L’assaut a été revendiqué par le Tehrik-e-Taliban Pakistan (TTP), principal groupe rebelle islamiste du pays, en réponse à l’offensive militaire en cours depuis le mois de juin dans ses bastions du Nord-Waziristan proches de Peshawar, a indiqué à l’AFP Muhammad Khurasani, un porte-parole des insurgés. « Nous l’avons menée après une enquête qui a indiqué que les enfants de plusieurs hauts responsables de l’armée étudient dans cette école », a-t-il expliqué.

 

« Nous avons envoyé six hommes pour cette attaque, dont des tireurs et des kamikazes [bardés d’explosifs] », a confirmé le porte-parole taliban, poursuivant : « Ils ont l’ordre de tirer sur tous les étudiants adultes mais d’épargner les enfants, même si ce sont ceux du général Raheel Sharif (le chef de l’armée) ou de Nawaz Sharif (le premier ministre) ».

Cette sanglante opération dans le nord-ouest du Pakistan survient dans un contexte bouleversé par l’offensive de l’armée pakistanaise menée depuis le printemps dans la zone tribale du Nord-Waziristan, dans laquelle plus d’un millier de combattants auraient été tués.
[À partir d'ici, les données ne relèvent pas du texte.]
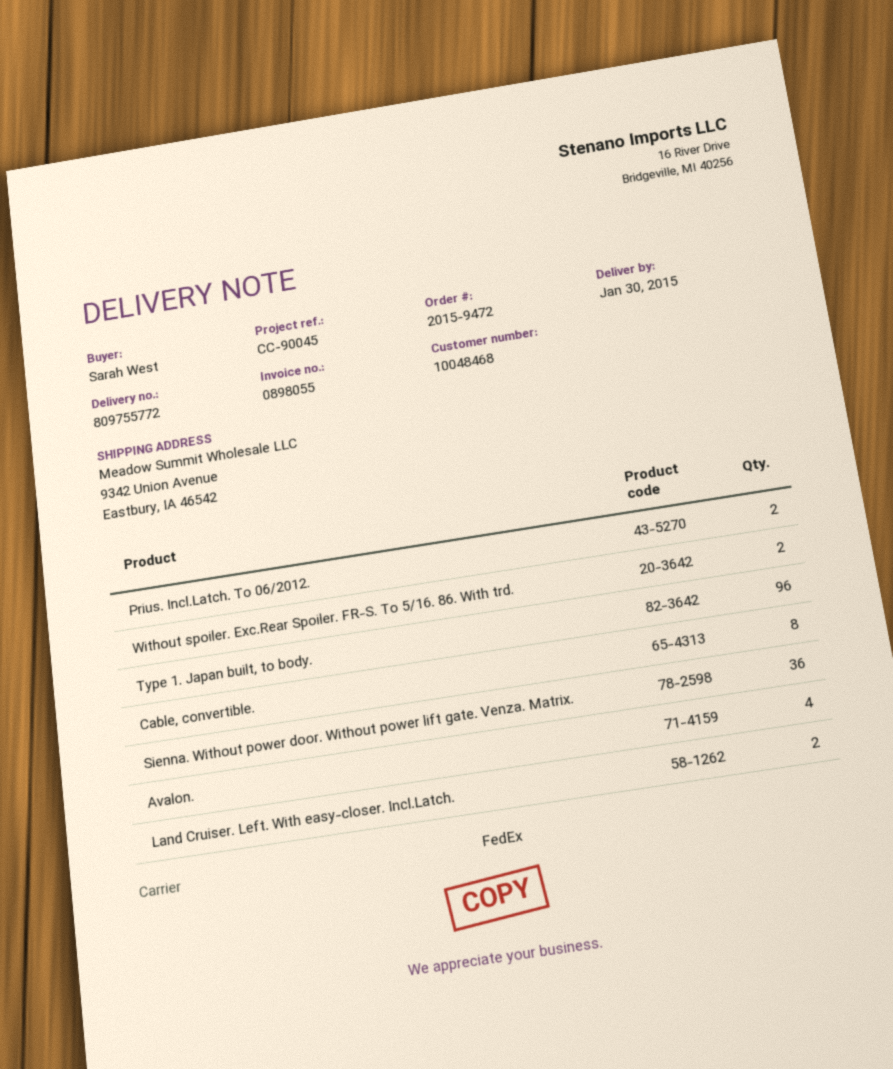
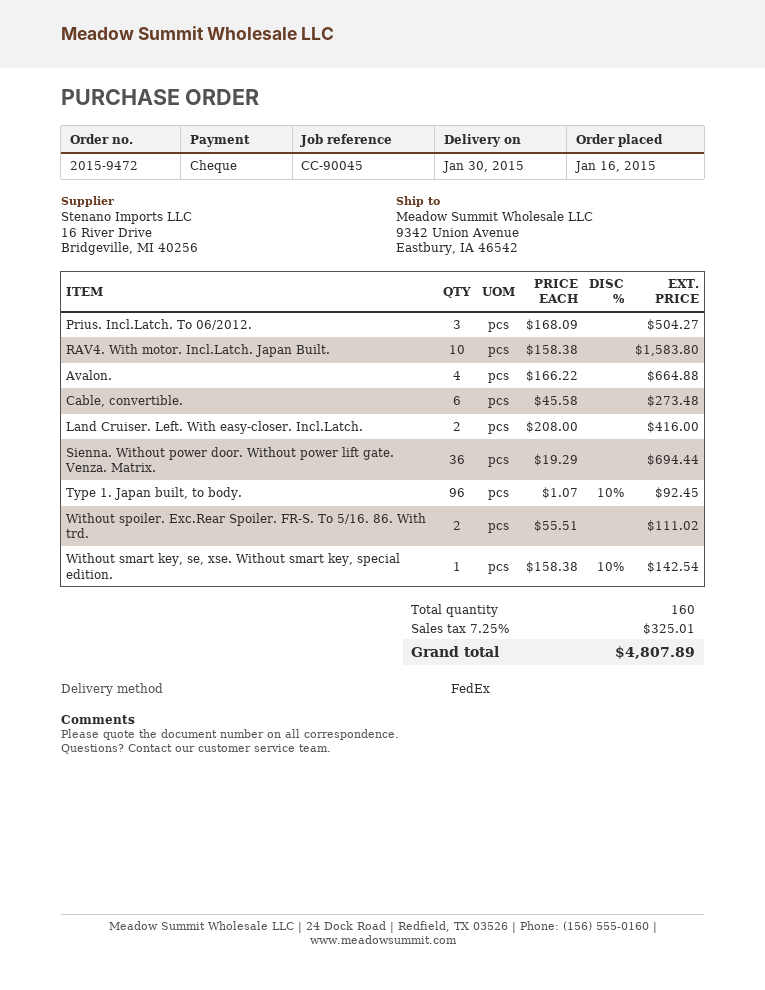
Prius. Incl.Latch. To 06/2012.: 2 -> 3
Cable, convertible.: 8 -> 6
RAV4. With motor. Incl.Latch. Japan Built.: none -> 10
Without smart key, se, xse. Without smart key, special edition.: none -> 1

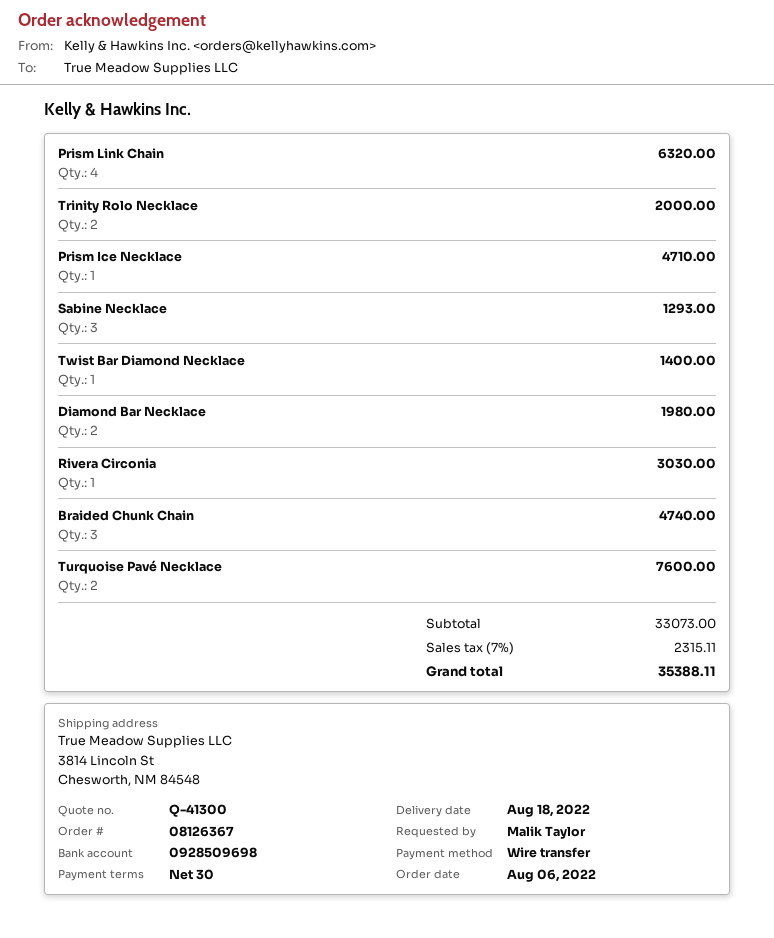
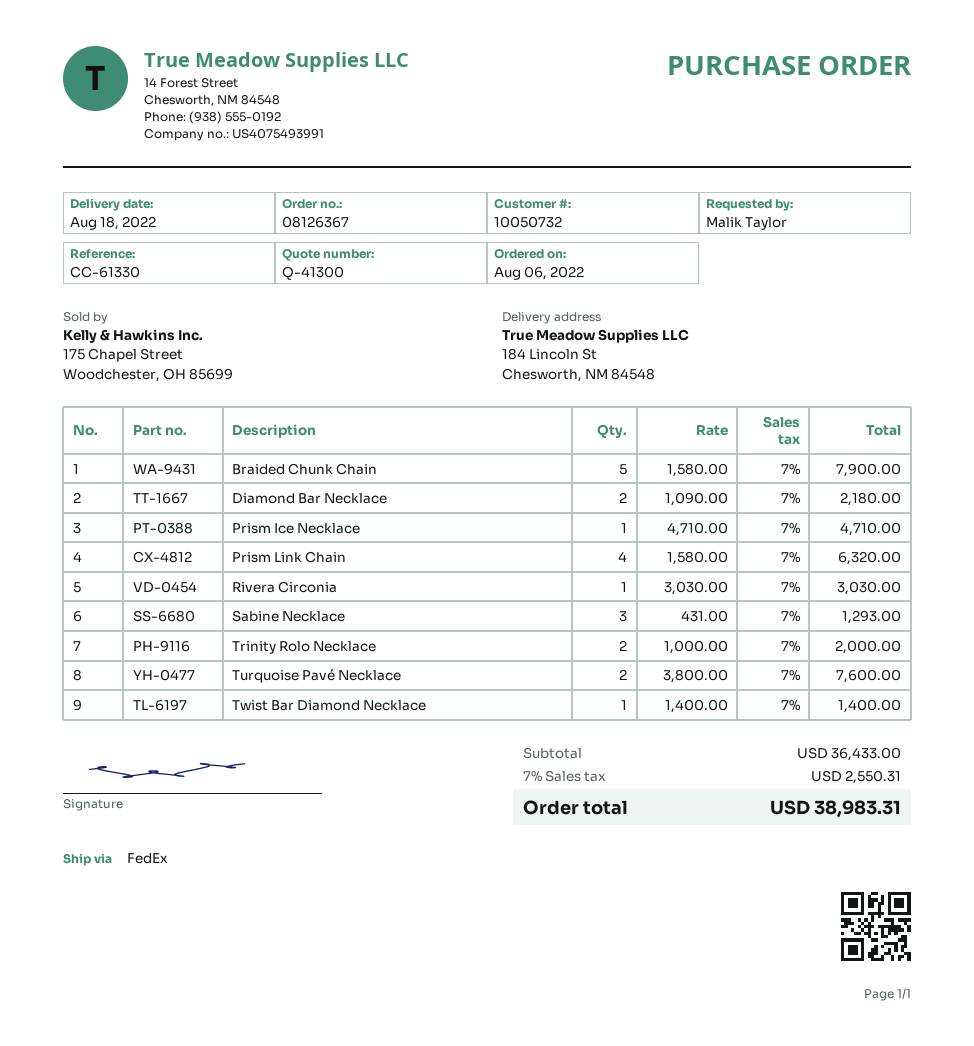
ship to: 3814 Lincoln St, Chesworth, NM 84548 -> 184 Lincoln St, Chesworth, NM 84548
Diamond Bar Necklace: 2 for 1980.00 -> 2 for 2180.00
Braided Chunk Chain: 3 for 4740.00 -> 5 for 7900.00
subtotal: 33073.00 -> 36433.00
tax: 7% = 2315.11 -> 7% = 2550.31
total: 35388.11 -> 38983.31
Organisation sérieusement affaiblie

Fédération de groupes talibans pakistanais ayant déclaré la guerre au régime d’Islamabad, le TTP avait été bouté hors de son bastion du Sud-Waziristan en 2009 dans la foulée de la reconquête par l’armée de la vallée de Swat occupée pendant deux ans par les talibans. Le TTP avait alors trouvé refuge au Nord-Waziristan, sanctuaire de la galaxie djihadiste régionale liée à Al-Qaida. Cette zone hébergeait à la fois des groupes s’attaquant à l’Etat pakistanais (le TTP) et des réseaux orchestrant l’insurrection en Afghanistan (réseau Haqqani, groupe Gul Bahadar).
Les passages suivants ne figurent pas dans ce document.